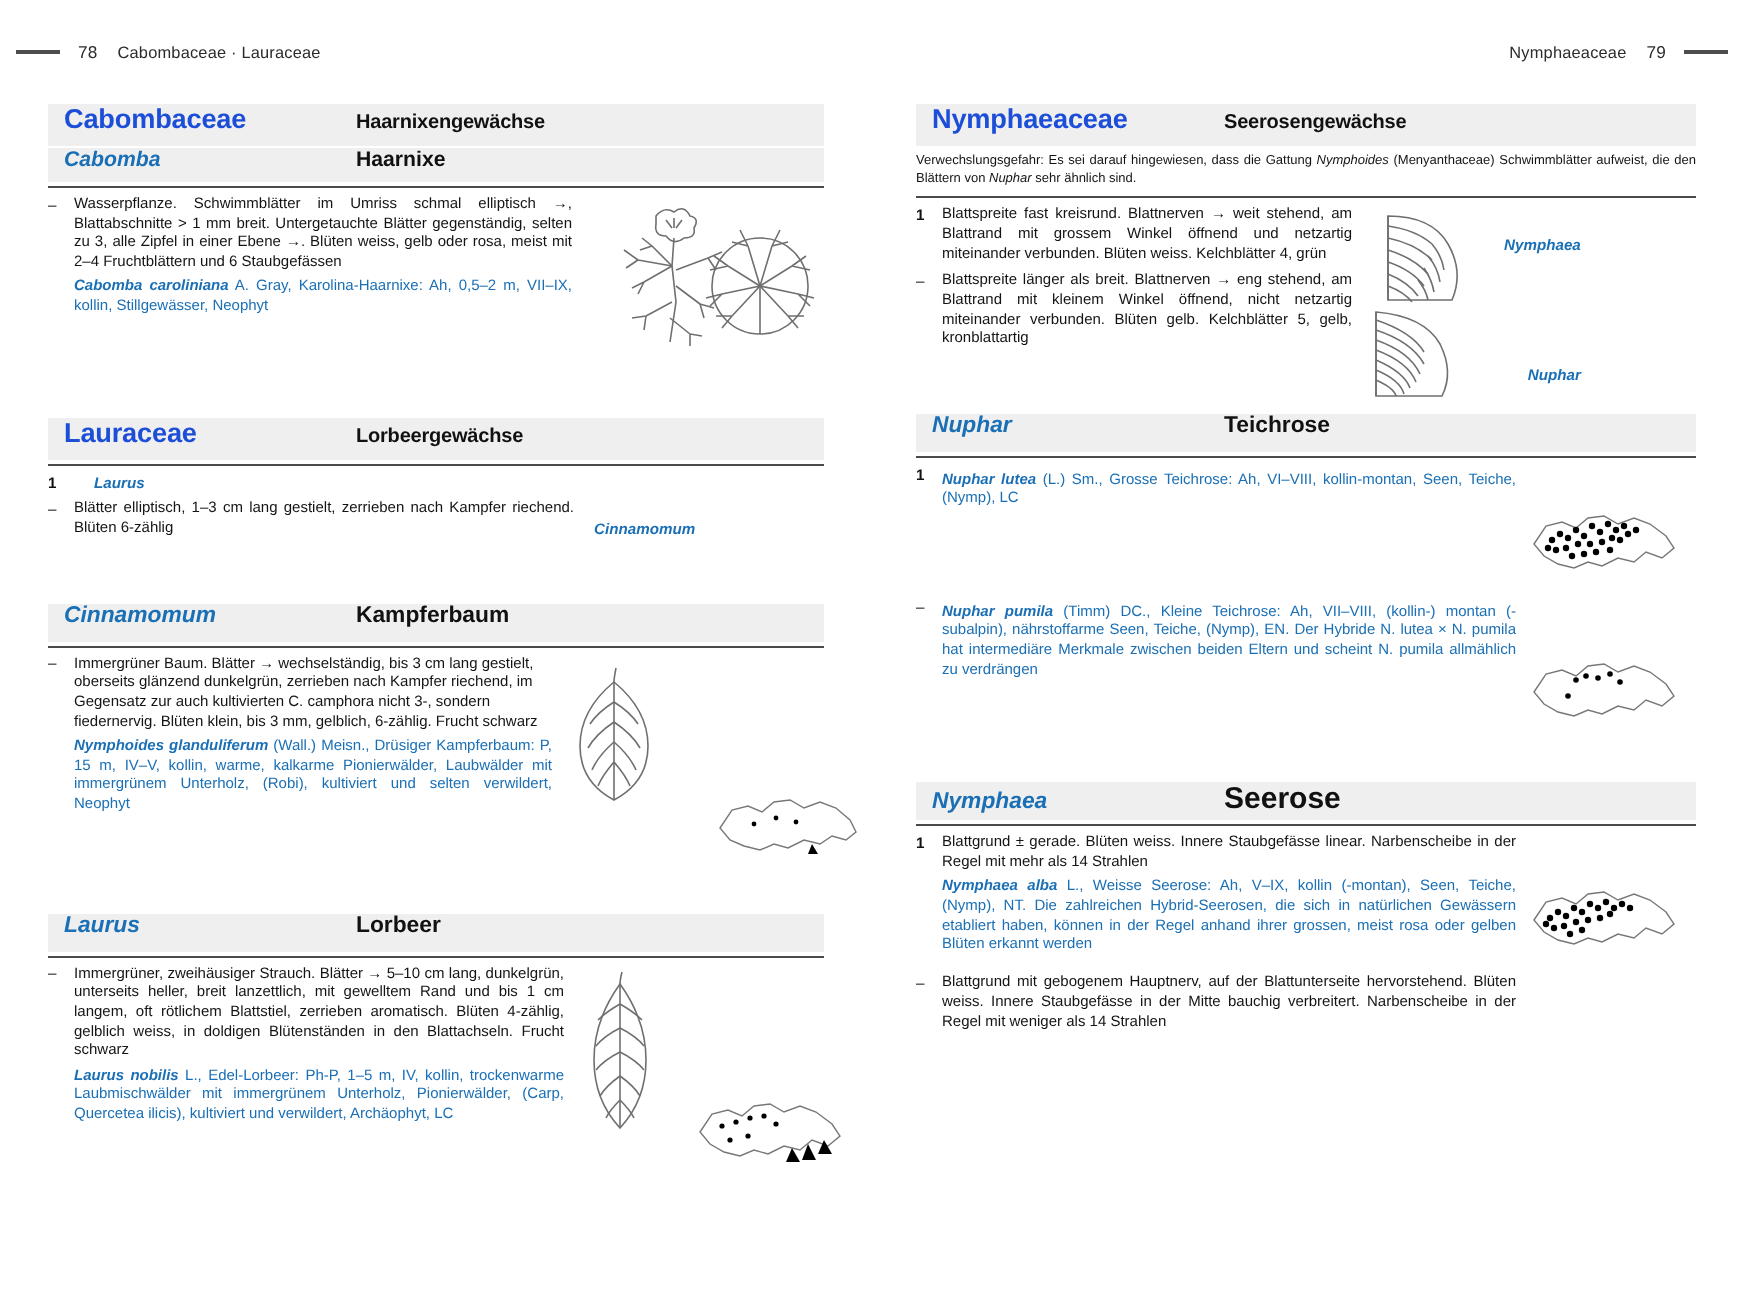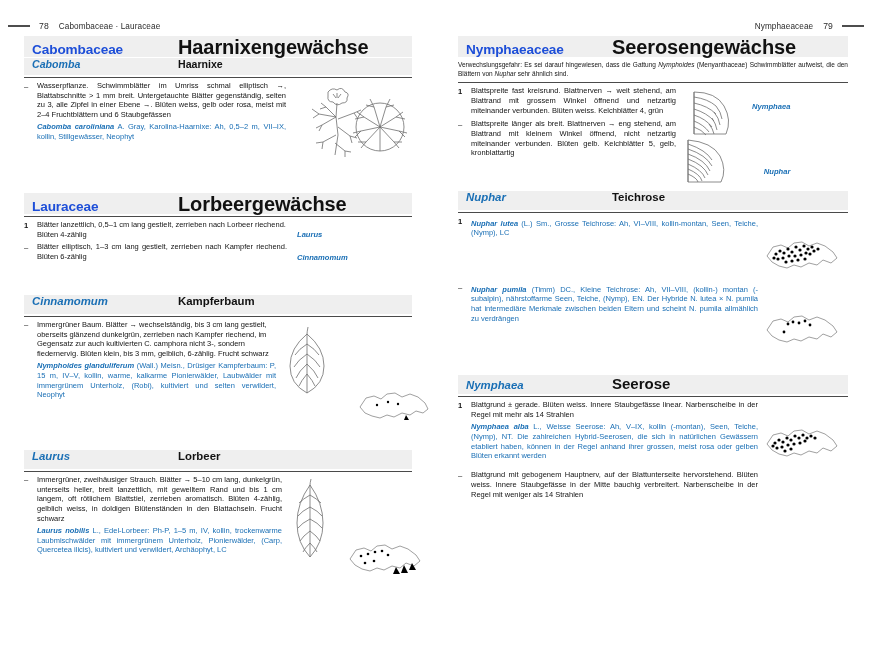--- a/index.html
+++ b/index.html
@@ -37,7 +37,7 @@
     color: #2b2b2b;
     letter-spacing: .1px;
     height: 12px;
-    margin-bottom: 4px;
+    margin-bottom: 20px;
   }
   .runhead.left  { justify-content: flex-start; }
   .runhead.right { justify-content: flex-end; }

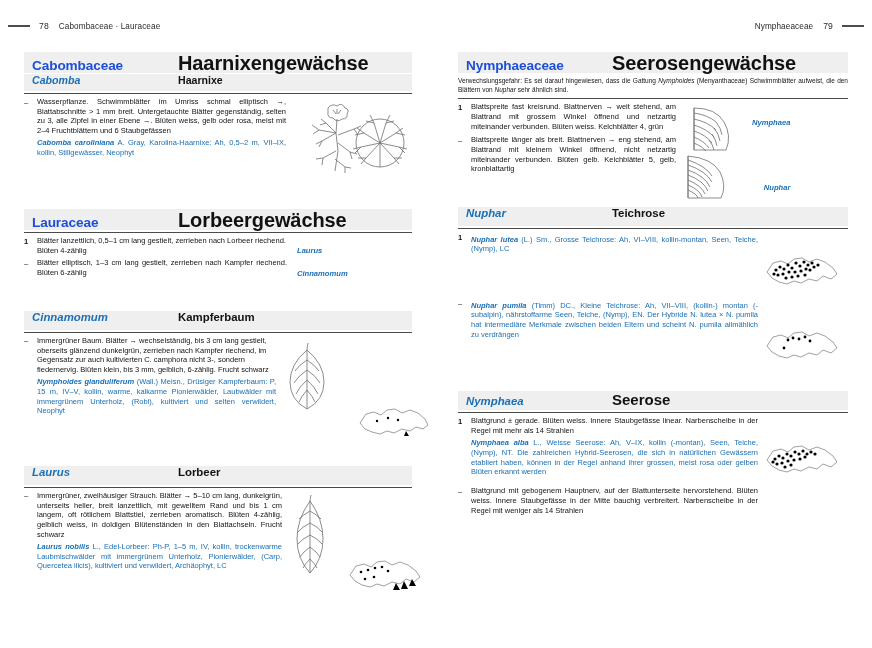--- a/index.html
+++ b/index.html
@@ -73,7 +73,7 @@
     letter-spacing: -.1px;
   }
   .band-family .de {
-    font-size: 20px;
+    font-size: 10px;
     font-weight: 700;
     color: #111;
     letter-spacing: -.1px;

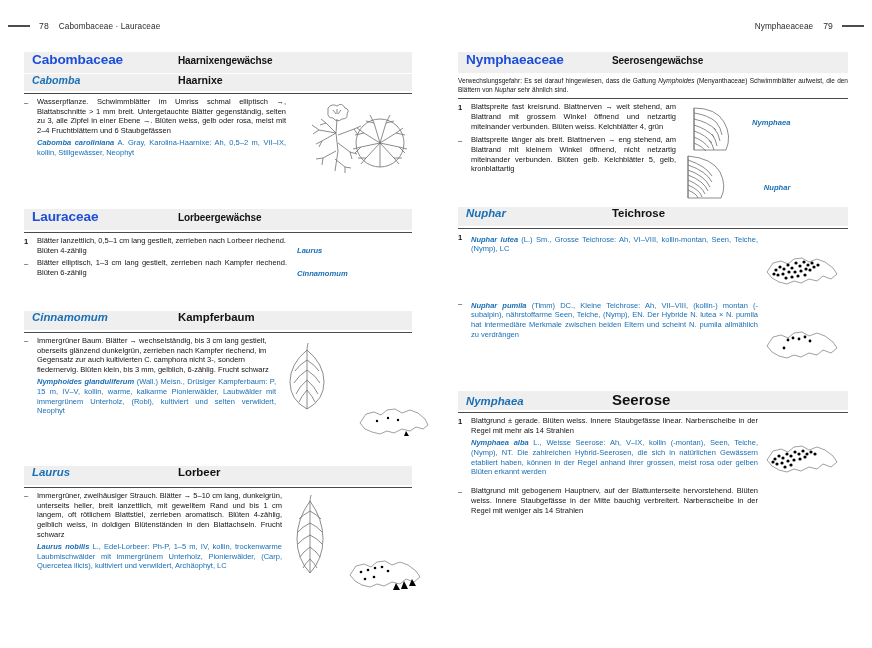--- a/index.html
+++ b/index.html
@@ -258,9 +258,6 @@
 
       <div class="entry entry-withtarget">
         <span class="lead">1</span>
-        <div class="body" style="max-width:250px">
-          <p class="txt nojust">Blätter lanzettlich, 0,5–1 cm lang gestielt, zerrieben nach Lorbeer riechend. Blüten 4-zählig</p>
-        </div>
         <span class="target">Laurus</span>
       </div>
       <div class="entry entry-withtarget">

[What is expected]: Could you transcribe exactly the lines from the start of the records through the line containing "color: #111;", both ends included, leaving the pictures out?

[Result for this exercise]:
--- a/index.html
+++ b/index.html
@@ -37,7 +37,7 @@
     color: #2b2b2b;
     letter-spacing: .1px;
     height: 12px;
-    margin-bottom: 4px;
+    margin-bottom: 20px;
   }
   .runhead.left  { justify-content: flex-start; }
   .runhead.right { justify-content: flex-end; }

--- a/index.html
+++ b/index.html
@@ -73,7 +73,7 @@
     letter-spacing: -.1px;
   }
   .band-family .de {
-    font-size: 20px;
+    font-size: 10px;
     font-weight: 700;
     color: #111;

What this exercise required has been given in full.